Background: In the United States, approximately 4% of women of reproductive age use natural family planning (NFP) to avoid pregnancy. It is unclear whether this low number is related to a lack of available information, women's lack of interest, or other factors. Our study examined women's interest in using NFP either to become pregnant or to avoid it.
Methods: A questionnaire was mailed to 1500 women, aged 18 to 50, who were randomly selected from driver's license renewal records in Missouri for the year beginning July 1991 and ending June 1992.
Results: Of the 747 returned questionnaires, 484 were from women who were still potentially fertile. Of these women, 22.5% indicated that they would be likely or very likely to use NFP in the future to avoid pregnancy, and 37.4% indicated that they would be likely or very likely to use NFP in the future to become pregnant.
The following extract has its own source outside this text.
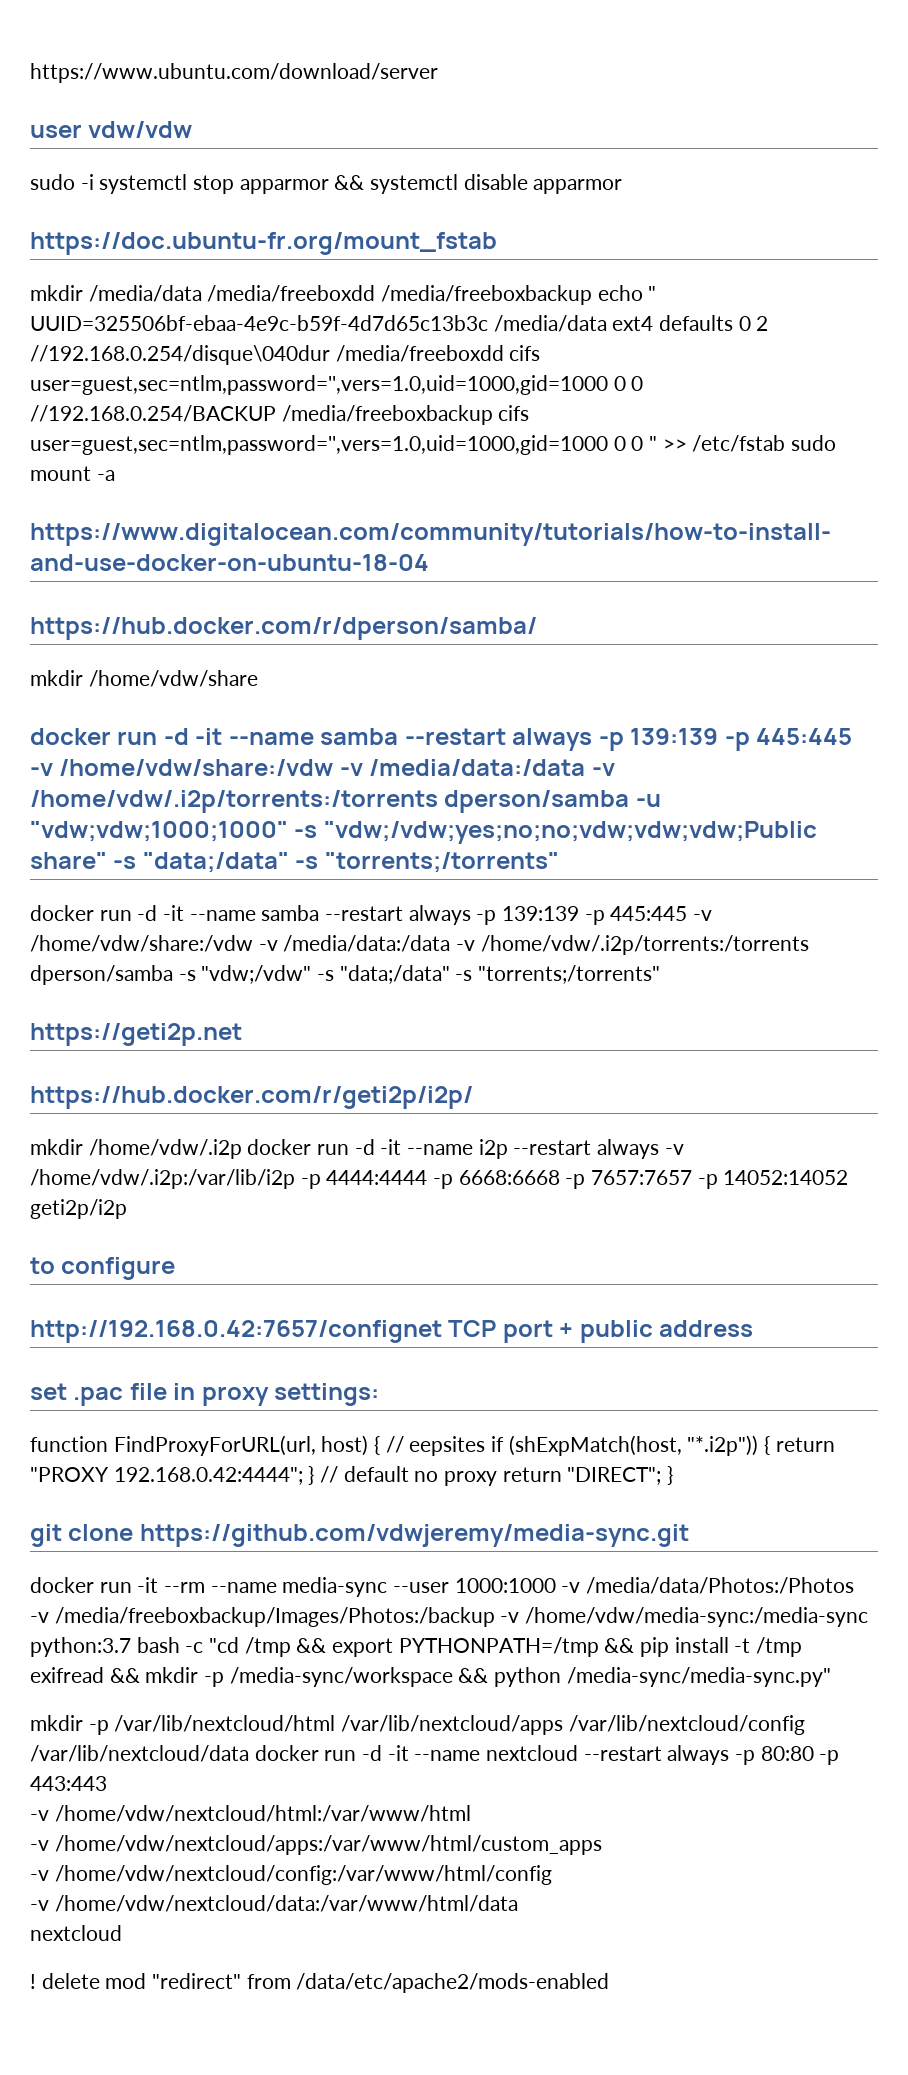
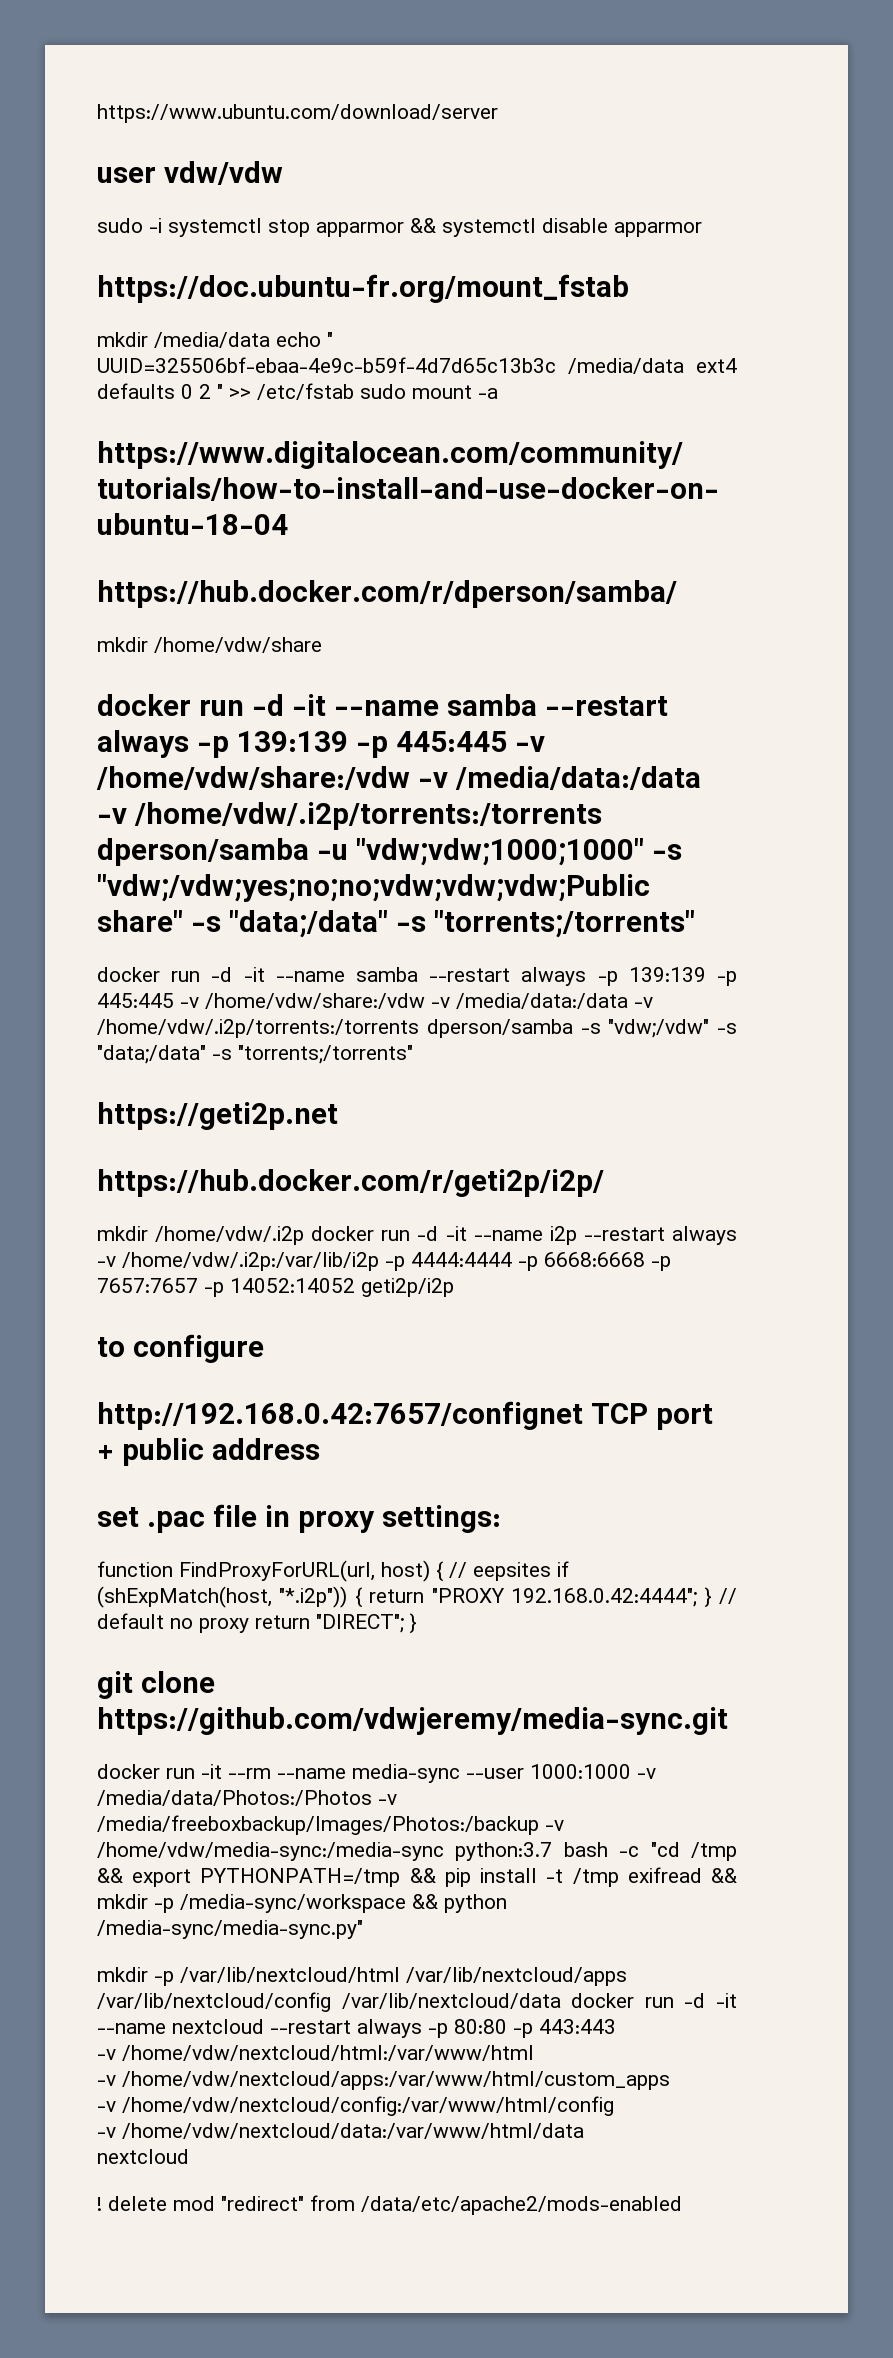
[207,285,593,305] /media/freeboxdd /media/freeboxbackup -> (270, 340) none
[30,345,541,365] [30,375,644,395] [30,405,530,425] [30,435,644,455] //192.168.0.254/disque\040dur /media/freeboxdd cifs user=guest,sec=ntlm,password='',vers=1.0,uid=1000,gid=1000 0 0 //192.168.0.254/BACKUP /media/freeboxbackup cifs user=guest,sec=ntlm,password='',vers=1.0,uid=1000,gid=1000 0 0 -> (211, 391) none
Only 2.8% were currently using a method of NFP. Past use of any method of NFP (including the outdated calendar rhythm method) to avoid pregnancy was associated with interest in future use of modern methods of NFP to avoid pregnancy. Past use of NFP to become pregnant and the possible desire for future pregnancy were associated with interest in future use of NFP to conceive.
Conclusions: Many women who are not currently using NFP indicated that they are interested in doing so in the future, either to avoid pregnancy or to conceive. Interest in future use of NFP is associated with, but not limited to, those who have previously used NFP.